アップルは木曜日に公開した特許出願の中で、ハイダイナミックレンジ(HDR)二層LCDにおける画像アーティファクトを低減する方法を詳述している。この技術は理論的には一般的なディスプレイのコントラスト比を100万対1まで高めることができる。
米国特許商標庁が公開した「デュアルレイヤー高ダイナミックレンジディスプレイ用の画像分割装置および方法」の出願において、Apple はデュアルレイヤー LCD システムの光学的利点、特に高コントラストの画像を再現する能力を宣伝している。
簡単に言えば、従来のLCDは液晶層を通過する光を変調することで画像を生成します。個々の画素電極に異なる電圧を印加することで電界が発生し、液晶分子の配列が変化して光の透過量が変化し、透過する光の量が調整されます。液晶モジュールを偏光フィルムとカラーフィルターで挟むことで、認識可能な画像が生成されます。
通常のLCDはバックライトの照度を上げることで輝度を高めることができますが、光漏れの影響で全体的なコントラストが影響を受けることは通常ないとAppleは述べています。2層LCDは、グレースケールとカラーの2つのLCDパネルを重ねることで、バックライトから発せられる光を視聴者の目に届く前に少なくとも2回変調させ、コントラスト比を高めます。
しかし、多層 LCD には、パネル間の隙間により特定の角度で見ると視差効果が生じるという根本的な構造上の問題があり、認識されるずれの程度によっては画質がぼやける可能性があります。
視差アーティファクト、モアレ、ハローアーティファクト、クリッピングといった望ましくない効果の発生を防ぐため、Appleは、パネルごとに元の画像をインテリジェントに処理して出力できる、改良された画像分割アルゴリズムを提案しています。具体的には、このアルゴリズムは画像を分析し、前面LCDパネルと背面LCDパネルに表示するための2つの別々の画像を生成します。画像の内容、ハードウェアの制限、その他の考慮事項に応じて、システムはデバイスの光源に最も近いグレースケールモジュールである背面LCDパネルを駆動するために送信される画像をぼかし、サイズを縮小します。

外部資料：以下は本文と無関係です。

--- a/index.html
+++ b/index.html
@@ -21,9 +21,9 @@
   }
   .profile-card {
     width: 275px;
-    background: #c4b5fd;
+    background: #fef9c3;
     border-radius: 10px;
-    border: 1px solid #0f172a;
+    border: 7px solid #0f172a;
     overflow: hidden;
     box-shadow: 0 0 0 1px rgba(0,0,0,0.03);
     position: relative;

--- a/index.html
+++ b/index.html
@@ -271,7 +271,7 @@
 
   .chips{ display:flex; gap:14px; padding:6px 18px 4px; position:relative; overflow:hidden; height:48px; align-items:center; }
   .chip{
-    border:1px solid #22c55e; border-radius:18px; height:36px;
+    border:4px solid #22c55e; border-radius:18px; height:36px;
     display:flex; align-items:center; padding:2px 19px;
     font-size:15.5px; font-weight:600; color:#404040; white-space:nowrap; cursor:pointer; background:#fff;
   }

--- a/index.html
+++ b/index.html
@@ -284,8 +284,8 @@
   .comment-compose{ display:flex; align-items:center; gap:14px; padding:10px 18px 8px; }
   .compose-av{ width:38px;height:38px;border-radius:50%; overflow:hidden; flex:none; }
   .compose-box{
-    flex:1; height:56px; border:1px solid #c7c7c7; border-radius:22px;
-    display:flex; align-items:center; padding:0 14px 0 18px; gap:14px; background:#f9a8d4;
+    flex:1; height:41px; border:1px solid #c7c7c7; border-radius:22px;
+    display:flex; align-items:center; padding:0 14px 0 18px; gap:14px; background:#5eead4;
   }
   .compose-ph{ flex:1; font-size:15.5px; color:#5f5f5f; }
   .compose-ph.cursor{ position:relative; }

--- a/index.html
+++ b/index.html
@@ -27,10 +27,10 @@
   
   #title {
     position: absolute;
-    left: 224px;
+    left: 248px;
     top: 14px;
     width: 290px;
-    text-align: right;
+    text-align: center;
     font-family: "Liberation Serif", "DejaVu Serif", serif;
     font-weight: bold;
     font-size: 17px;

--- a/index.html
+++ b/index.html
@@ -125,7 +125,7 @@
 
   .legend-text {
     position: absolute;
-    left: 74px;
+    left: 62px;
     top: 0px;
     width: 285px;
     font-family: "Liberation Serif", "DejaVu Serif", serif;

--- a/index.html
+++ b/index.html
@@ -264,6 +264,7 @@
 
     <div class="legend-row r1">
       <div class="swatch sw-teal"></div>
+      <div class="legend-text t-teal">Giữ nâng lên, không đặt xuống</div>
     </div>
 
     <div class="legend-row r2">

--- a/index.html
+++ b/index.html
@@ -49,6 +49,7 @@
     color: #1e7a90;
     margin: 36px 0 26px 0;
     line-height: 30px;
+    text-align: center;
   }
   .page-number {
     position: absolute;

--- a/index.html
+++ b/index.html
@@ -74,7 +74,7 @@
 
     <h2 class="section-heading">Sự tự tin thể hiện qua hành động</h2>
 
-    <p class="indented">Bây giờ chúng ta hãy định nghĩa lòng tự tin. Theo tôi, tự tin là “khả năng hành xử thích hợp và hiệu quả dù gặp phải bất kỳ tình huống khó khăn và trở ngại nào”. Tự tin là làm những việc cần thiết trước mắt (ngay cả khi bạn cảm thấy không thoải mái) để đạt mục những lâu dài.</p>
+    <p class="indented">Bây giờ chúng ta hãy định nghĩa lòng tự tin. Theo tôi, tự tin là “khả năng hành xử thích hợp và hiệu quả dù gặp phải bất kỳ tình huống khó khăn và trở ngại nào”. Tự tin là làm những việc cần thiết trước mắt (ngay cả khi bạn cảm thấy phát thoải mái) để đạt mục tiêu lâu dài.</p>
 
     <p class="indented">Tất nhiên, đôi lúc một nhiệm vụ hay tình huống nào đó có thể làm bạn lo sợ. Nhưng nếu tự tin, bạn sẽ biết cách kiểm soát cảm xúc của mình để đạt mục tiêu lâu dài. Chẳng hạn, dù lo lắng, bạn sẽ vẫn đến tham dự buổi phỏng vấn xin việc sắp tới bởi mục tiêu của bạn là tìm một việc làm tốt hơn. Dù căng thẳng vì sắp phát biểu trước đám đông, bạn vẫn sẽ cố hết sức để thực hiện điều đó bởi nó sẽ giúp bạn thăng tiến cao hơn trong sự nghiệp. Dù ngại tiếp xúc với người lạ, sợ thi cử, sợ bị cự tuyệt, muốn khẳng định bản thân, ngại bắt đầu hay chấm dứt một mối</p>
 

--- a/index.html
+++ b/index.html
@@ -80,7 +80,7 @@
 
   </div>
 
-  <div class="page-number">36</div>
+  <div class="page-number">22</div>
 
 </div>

Appleのシステムは、目的関数によって設定された制約条件に基づく最適化手法を用いることで、明るさや鮮明度に悪影響を与えることなく視差を抑制できます。このアルゴリズムは、フロントパネルに現れるクリッピングアーティファクトやライトブルーム(ハロー)も防ぎます。Appleによると、この技術はiPhoneからMacまで、小型から大型のディスプレイの両方で使用できるとのことです。
この文書では、前面パネルに比べて背面 LCD パネルの輝度を上げることや、モジュールの厚さを減らすことなど、導入されたアーティファクトに対するその他の回避策についても言及されています。
Apple が指摘しているように、一般的な LCD のコントラスト比は 1,000:1 です。つまり、適切に実装された二層 LCD は、理論上、最大 1,000,000:1 のコントラスト比を実現できるということです。この数値は iPhone などのデバイスではさらに高くなる可能性があり、最新モデルではコントラスト比が 1,500:1 前後となっています。
Appleは最先端のディスプレイ技術をデバイスに定期的に採用しているものの、同社がこの発明を次期製品に搭載する予定があるかどうかは不明です。最近の取り組みとしては、高解像度のTrue Toneディスプレイを搭載した9.7インチiPad Proが挙げられます。True Toneディスプレイは、環境光センサーを用いて画面の色温度を動的に調整し、一貫した視聴体験を実現する技術です。
Appleの二層LCD特許申請は2015年8月に初めて提出され、発明者はJun Jiang、Cheng Chen、Gabriel Marcu、Jiaying Wuとなっている。